# TASK TO COMPLETE
Go through the material below and copy all lines with "stuks".
○ ○ ○ ○ ○ ○ ○
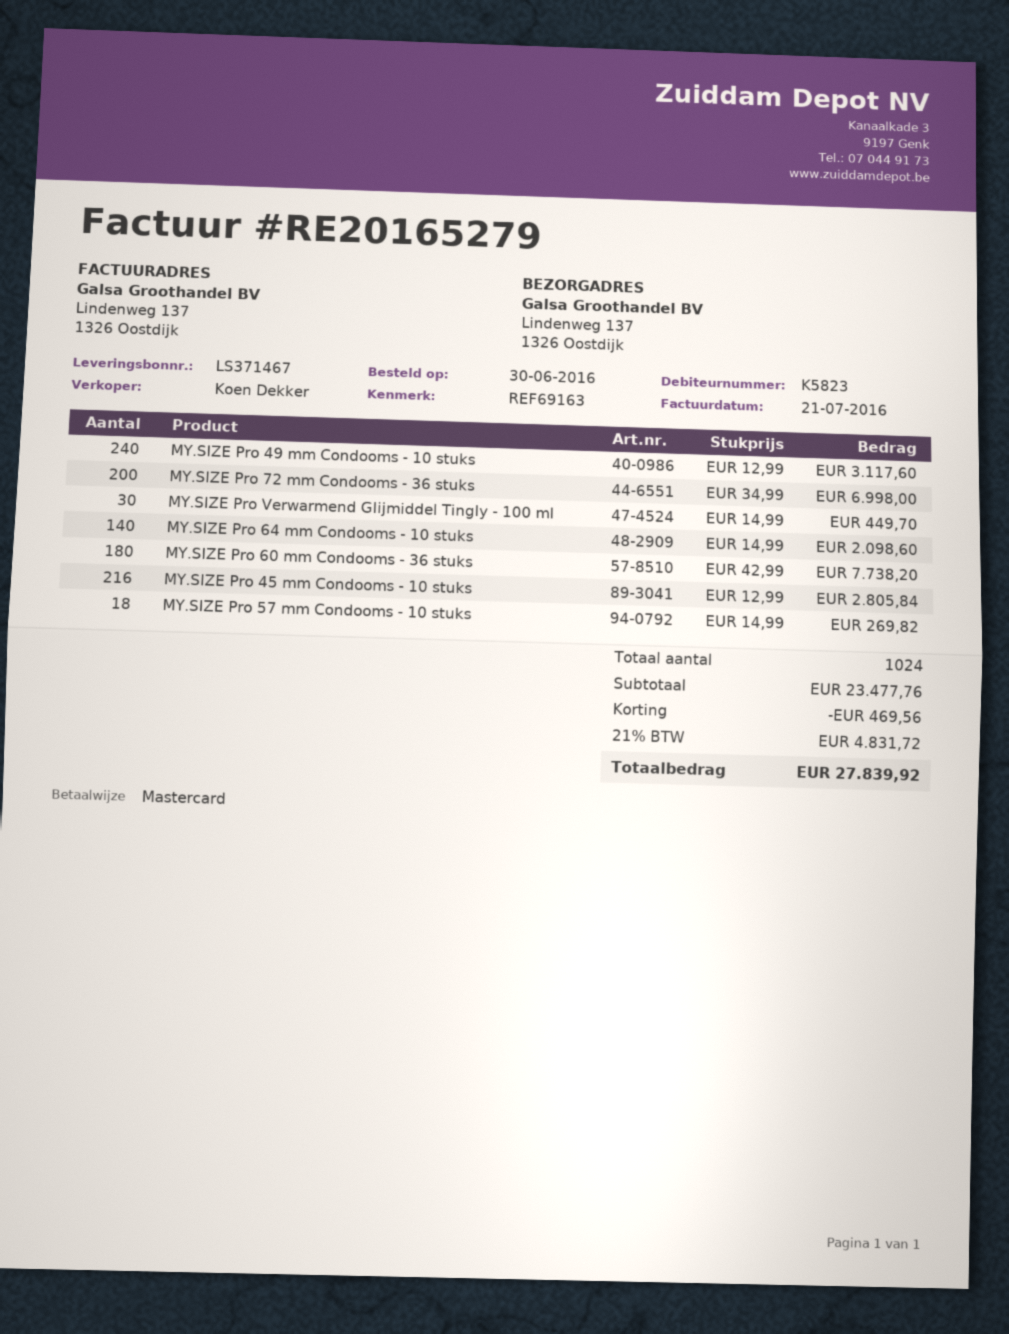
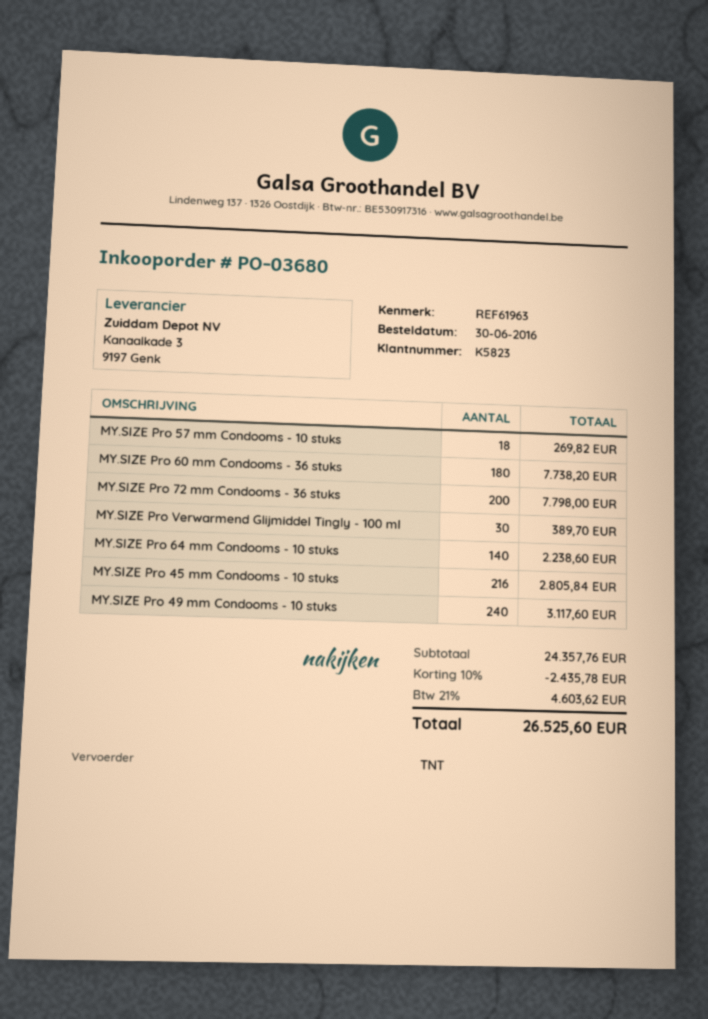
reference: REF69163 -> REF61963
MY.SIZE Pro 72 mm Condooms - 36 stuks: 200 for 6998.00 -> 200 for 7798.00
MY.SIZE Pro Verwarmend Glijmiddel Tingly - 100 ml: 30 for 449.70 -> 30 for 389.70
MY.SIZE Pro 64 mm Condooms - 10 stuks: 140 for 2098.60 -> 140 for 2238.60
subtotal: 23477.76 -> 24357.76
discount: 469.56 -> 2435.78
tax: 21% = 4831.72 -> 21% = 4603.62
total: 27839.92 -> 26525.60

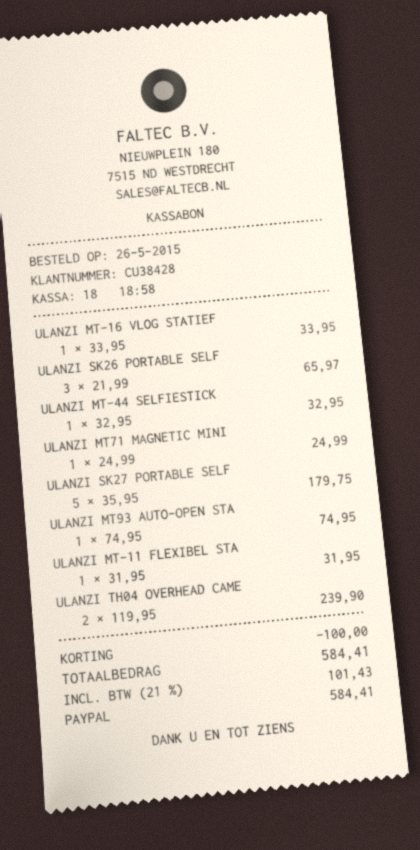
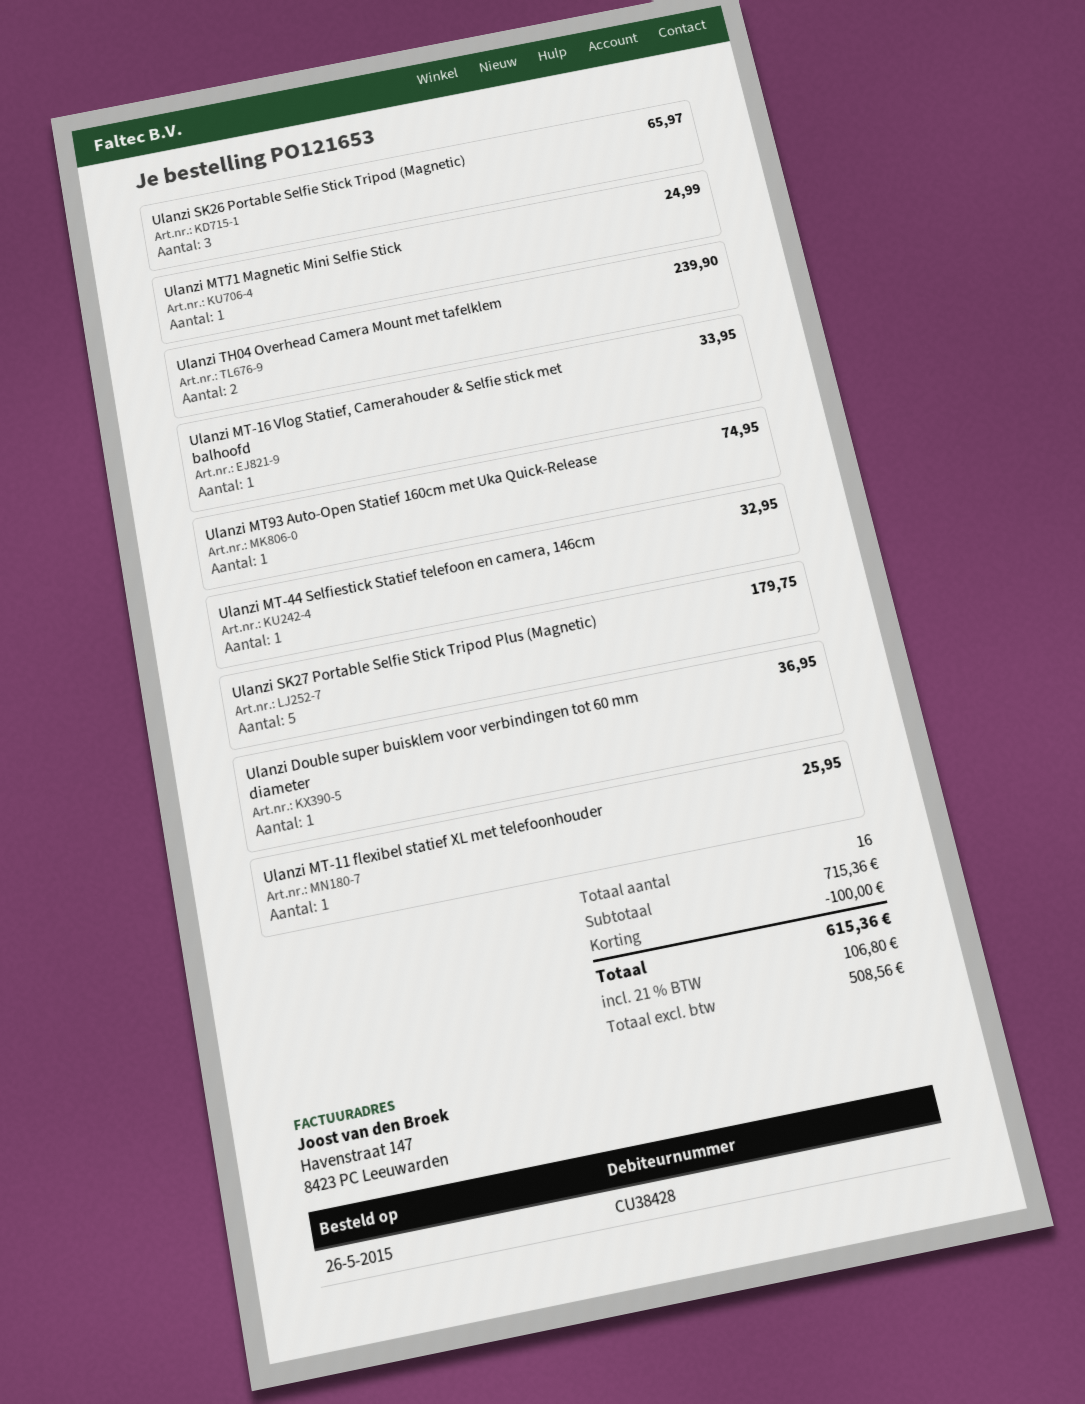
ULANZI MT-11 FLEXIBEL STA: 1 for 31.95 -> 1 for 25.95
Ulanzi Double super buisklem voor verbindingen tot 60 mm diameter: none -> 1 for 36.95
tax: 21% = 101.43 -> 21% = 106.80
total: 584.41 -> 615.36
○ ○ ○ ○ ○ ○ ○
# EXPECTED OUTPUT
MY.SIZE Pro 72 mm Condooms - 36 stuks: 200 for 6998.00 -> 200 for 7798.00
MY.SIZE Pro 64 mm Condooms - 10 stuks: 140 for 2098.60 -> 140 for 2238.60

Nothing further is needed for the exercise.